### Dataset excerpts
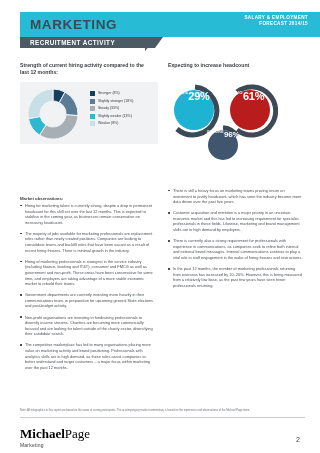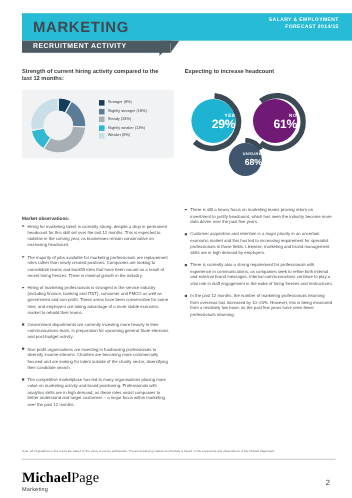--- a/index.html
+++ b/index.html
@@ -88,7 +88,7 @@
   }
   .circ{
     position:absolute;border-radius:50%;
-    display:flex;flex-direction:column;align-items:flex-end;justify-content:center;
+    display:flex;flex-direction:row;align-items:flex-start;justify-content:center;
     color:#ffffff;
   }
   .circ .cap{font-size:4.2px;font-weight:bold;letter-spacing:.5px;line-height:5px;}

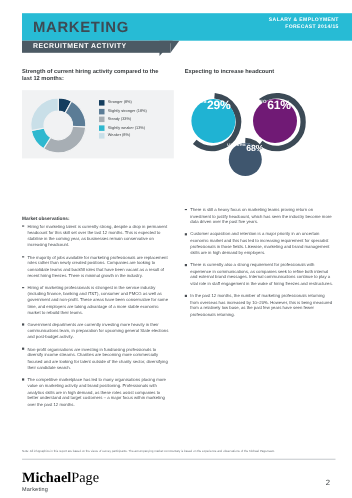--- a/index.html
+++ b/index.html
@@ -99,7 +99,7 @@
   .arc{position:absolute;}
 
   #yes-circle{left:6px;top:16px;width:40px;height:40px;background:#1fb3d3;}
-  #no-circle{left:62px;top:16px;width:40px;height:40px;background:#701a75;}
+  #no-circle{left:62px;top:16px;width:40px;height:40px;background:#b91c1c;}
   #unsure-circle{left:40px;top:56px;width:30px;height:30px;background:#3f566e;}
 
   

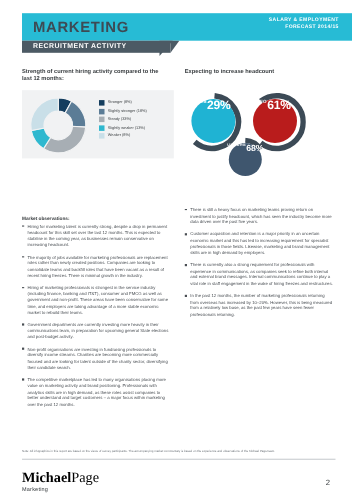--- a/index.html
+++ b/index.html
@@ -220,7 +220,7 @@
   </div>
   <div class="circ small" id="unsure-circle">
     <div class="cap">UNSURE</div>
-    <div class="pct">68%</div>
+    <div class="pct">96%</div>
   </div>
 </div>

### Action item
Please state how many lines of the listing contain the string "absolute". Give only that number.

### Response to the exercise
2